The loop I use is the following:

cursor = None
while True:
  query = MyModel.all()
  if cursor:
    query.with_cursor(cursor)
  fetched = 0
  for result in query.run(batch_size = 500):
    fetched += 1

    # Do something with 'result' here. Actually leaving it empty for 
    # testing to be sure I don't retain anything myself

    if fetched == 500:
      cursor = query.cursor()
      break
  else:
    break

To be sure this is not due to appstats, I call appstats.recording.dont_record() to not record any stats.

Does anyone have any clue what might be going on? Or any pointers on how to debug/profile this?

Update 1: I turned on gc.set_debug(gc.DEBUG_STATS) on the production code, and I see the garbage collector being called regularly, so it is trying to collect garbage. When I call a gc.collect() at the end of the loop (also the end of the request); it returns 0, and doesn't help.

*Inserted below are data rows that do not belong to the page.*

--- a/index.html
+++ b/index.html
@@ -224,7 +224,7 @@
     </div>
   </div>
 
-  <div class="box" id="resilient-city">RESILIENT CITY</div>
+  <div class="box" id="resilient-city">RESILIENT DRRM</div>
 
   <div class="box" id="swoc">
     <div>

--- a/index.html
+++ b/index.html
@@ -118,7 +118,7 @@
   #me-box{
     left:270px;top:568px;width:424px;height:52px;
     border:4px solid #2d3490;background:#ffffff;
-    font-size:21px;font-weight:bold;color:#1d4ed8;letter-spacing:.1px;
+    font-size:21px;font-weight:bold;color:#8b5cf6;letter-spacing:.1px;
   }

Update 2: I did some hacking to get guppy to work on dev_appserver, and this seemed to point that, after an explicit gc.collect() at the end of the loop, most of the memory was consumed by a 'dict of google.appengine.datastore.entity_pb.Property'.

Dan McGrath
  • 41,220
  • 11
  • 99
  • 130
Remko
  • 823
  • 6
  • 16

2 Answers2

2

Each model entity has some over head.

You query returns objects as Protobufs for starters.

So you will a series of batched protobufs for the result set.

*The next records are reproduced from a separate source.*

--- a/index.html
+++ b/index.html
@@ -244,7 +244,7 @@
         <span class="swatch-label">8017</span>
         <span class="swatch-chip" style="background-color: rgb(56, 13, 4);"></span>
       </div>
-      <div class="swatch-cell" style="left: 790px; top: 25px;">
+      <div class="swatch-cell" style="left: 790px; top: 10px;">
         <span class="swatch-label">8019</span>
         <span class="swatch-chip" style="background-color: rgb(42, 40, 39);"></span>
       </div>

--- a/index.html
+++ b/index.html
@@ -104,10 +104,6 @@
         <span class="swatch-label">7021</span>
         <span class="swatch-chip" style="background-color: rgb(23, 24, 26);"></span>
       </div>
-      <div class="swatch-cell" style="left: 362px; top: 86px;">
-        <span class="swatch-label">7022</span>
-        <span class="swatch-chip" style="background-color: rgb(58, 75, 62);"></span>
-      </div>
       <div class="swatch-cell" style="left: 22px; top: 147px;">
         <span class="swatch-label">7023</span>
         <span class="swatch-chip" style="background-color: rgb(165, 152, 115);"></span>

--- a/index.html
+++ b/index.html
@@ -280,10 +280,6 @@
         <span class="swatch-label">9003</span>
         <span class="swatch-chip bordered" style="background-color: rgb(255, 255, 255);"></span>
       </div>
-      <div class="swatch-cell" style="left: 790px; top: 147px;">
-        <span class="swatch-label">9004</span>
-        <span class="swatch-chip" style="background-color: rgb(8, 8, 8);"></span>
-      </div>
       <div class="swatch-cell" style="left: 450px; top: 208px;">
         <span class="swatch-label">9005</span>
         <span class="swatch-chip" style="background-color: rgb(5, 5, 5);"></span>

Then it is decoded. Each decoded entity includes the property names as well as the data for each entity. You have 15K entities. How big are your property names for instance.

So you have at least two copies of the result set in memory in various forms (possibly more), not including anything else you do with instances of the model class.

You code/loop has no opportunity for garbage collections, and that can/will happen later.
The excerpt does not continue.